A timing signal as shown in (b) is output. With this output, the transistor Q2 is turned on and the transistor Q1 is turned off, the Rcc circuit is stopped, the N3 output is lost, and the current of the loop i0 stops flowing, so the thyristor S2 is turned off. As a result, the NS terminal
The main capacitor C0 is in an open state. Also, since the timing signal also sends a signal to the thyristor S1,
The thyristor S1 becomes conductive, and the electric charge of the main capacitor C0 is applied to the primary side N1 of the coil IGN through the loop i3. At this time, the plug SP is ignited. Moreover, while resonating with the primary capacitor C0 and the inductance on the primary side of the coil IGN and repeating the loops i3 and i2, as shown in FIG.
As you can see, it will decrease and decrease. Next, when the timing signal disappears, the transistor Q2 turns off,
Since the starter Q1 is turned on, the RCC circuit operates again and the above contents are repeated.

In the above embodiment, an example in which the gate signal of the thyristor S2 is obtained from the second output winding N3 provided in the transformer T1 has been described, but other means may be used, or as a converter. An ON-0N type converter or the like may be used.

[0010]

As described above, according to the present invention, when charging the main capacitor with ignition energy, the main capacitor can be charged without being affected by the ignition coil, so that the charging efficiency can be improved and the main capacitor can be discharged. Since the (ignition) AC arc system can be taken, there is an effect that the discharge duration can be lengthened. As a result, the charging efficiency is good and the discharge holding time can be long, so that it can be provided as a motorcycle ignition device with good thermal firing performance. (5)

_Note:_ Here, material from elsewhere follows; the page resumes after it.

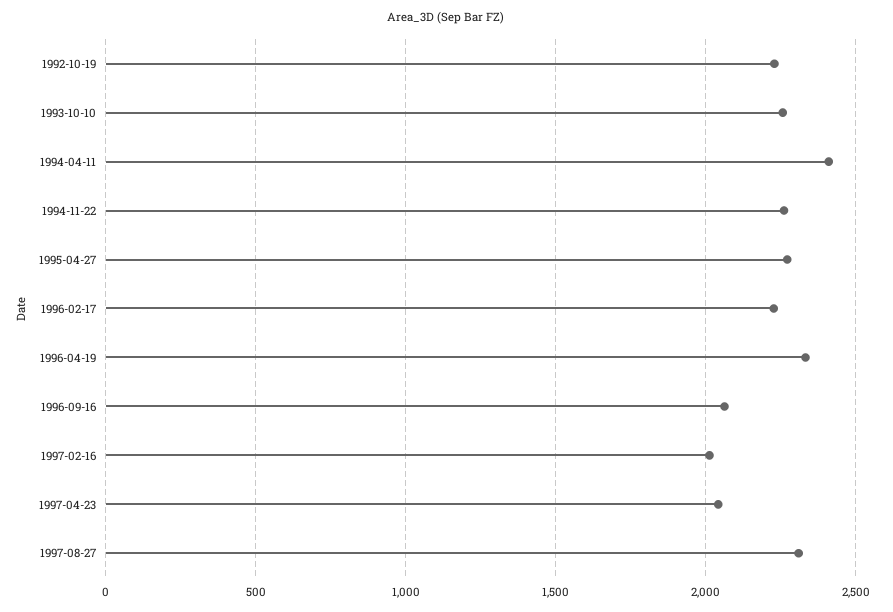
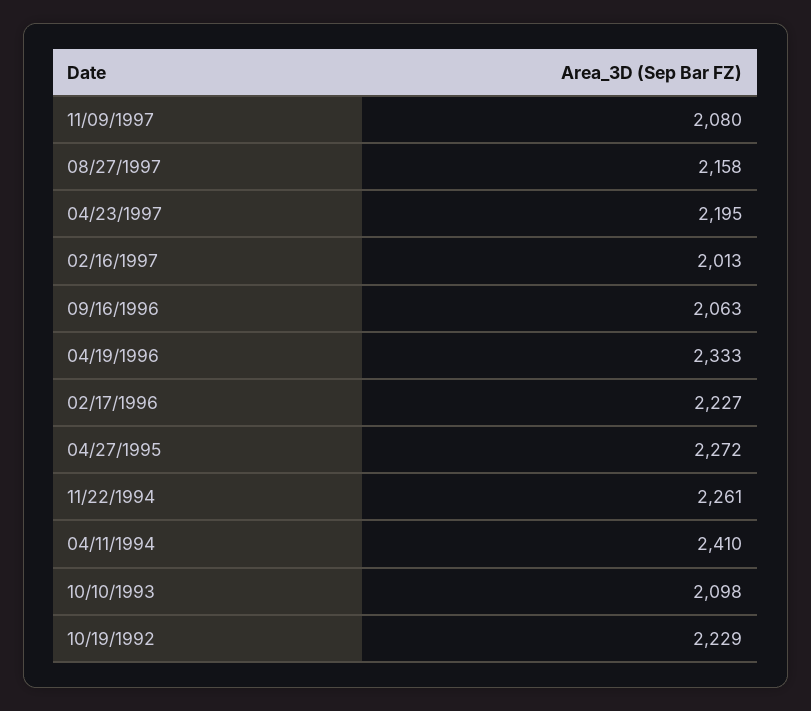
1993-10-10: 2250 -> 2098
1997-04-23: 2050 -> 2195
1997-08-27: 2300 -> 2158
11/09/1997: none -> 2080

[Brief description of drawings]

FIG. 1 is a circuit diagram of an embodiment of the present invention.

FIG. 2 is an operation waveform diagram of each part of the present invention.

FIG. 3 Conventional circuit diagram

FIG. 4 Conventional circuit diagram

[Explanation of symbols]

 I Switching part II Main circuit III Switch circuit CON control circuit Q1 transistor S1 thyristor (first) S2 thyristor (second) T1 transformer C0 capacitor IGN ignition coil

Claims (4)

[Claims] 1. A main circuit for charging a capacitor by the output winding voltage of the converter and discharging the charged electric charge of the capacitor to an ignition coil through a thyristor, and for making the thyristor conductive and operating the converter. In a capacitor-type ignition device having a control circuit for stopping, a second thyristor is connected in series with the capacitor, and a closed circuit is formed by the output winding of the converter, the second thyristor and the capacitor. Capacitor-type ignition device characterized in that 2. A capacitor-type ignition device according to claim 1, wherein a diode is connected to the first thyristor in a polarity opposite to that of the first thyristor. 3. The capacitor type according to claim 1, wherein the converter is provided with a second output winding, and the second thyristor is made conductive by the voltage of the output winding. Ignition device. 4. A capacitor-type ignition device according to claim 1, wherein a one-stone ringing choke converter is used as the converter.